WHAT TO WORK ON
The response should consist of every line below, restated exactly, with no pictures.

SOURCE RECORDS

*** Block opens ***

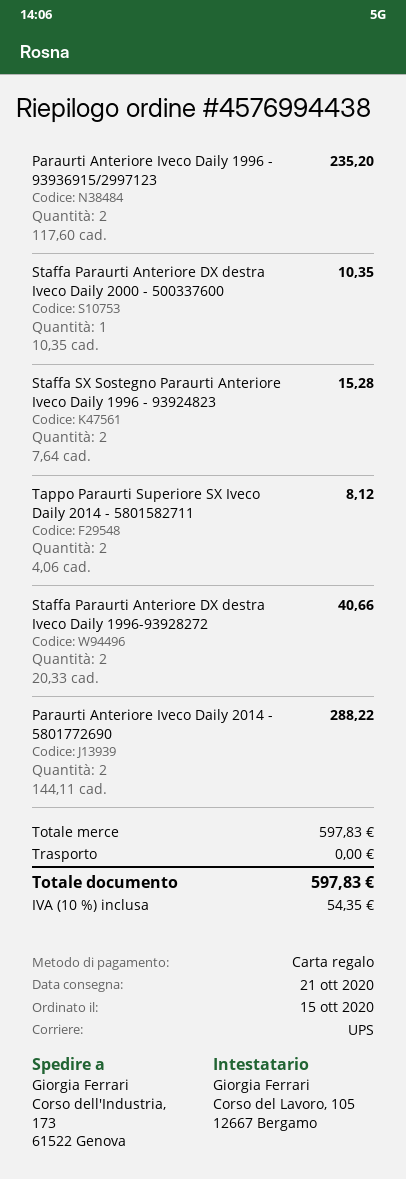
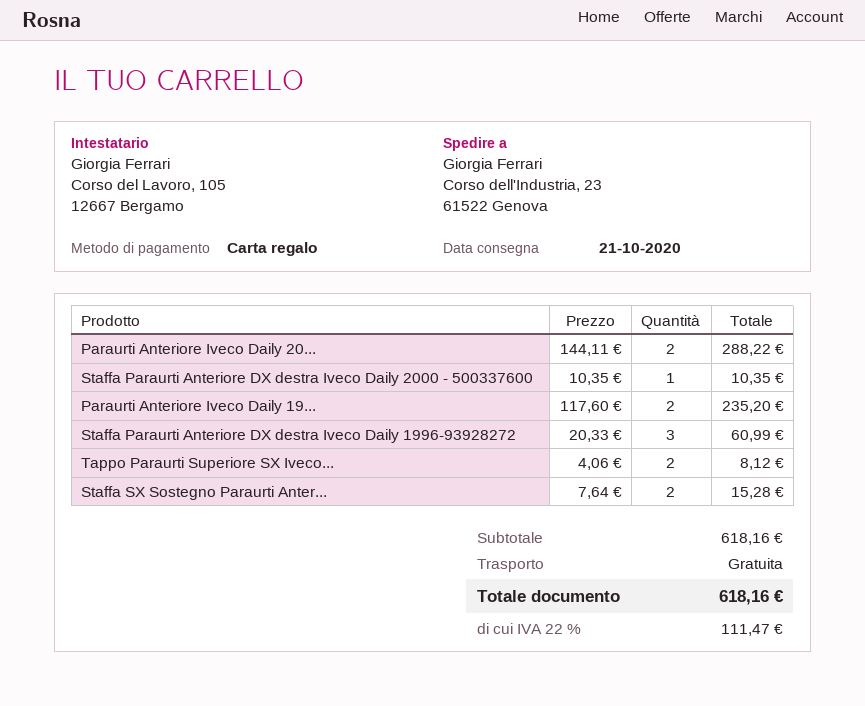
ship to: Corso dell'Industria, 173, 61522 Genova -> Corso dell'Industria, 23, 61522 Genova
Staffa Paraurti Anteriore DX destra Iveco Daily 1996-93928272: 2 x 20.33 = 40.66 -> 3 x 20.33 = 60.99
subtotal: 597.83 -> 618.16
tax: 10% = 54.35 -> 22% = 111.47
total: 597.83 -> 618.16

*** Block closes ***

WRITTEN RESPONSE
ship to: Corso dell'Industria, 173, 61522 Genova -> Corso dell'Industria, 23, 61522 Genova
Staffa Paraurti Anteriore DX destra Iveco Daily 1996-93928272: 2 x 20.33 = 40.66 -> 3 x 20.33 = 60.99
subtotal: 597.83 -> 618.16
tax: 10% = 54.35 -> 22% = 111.47
total: 597.83 -> 618.16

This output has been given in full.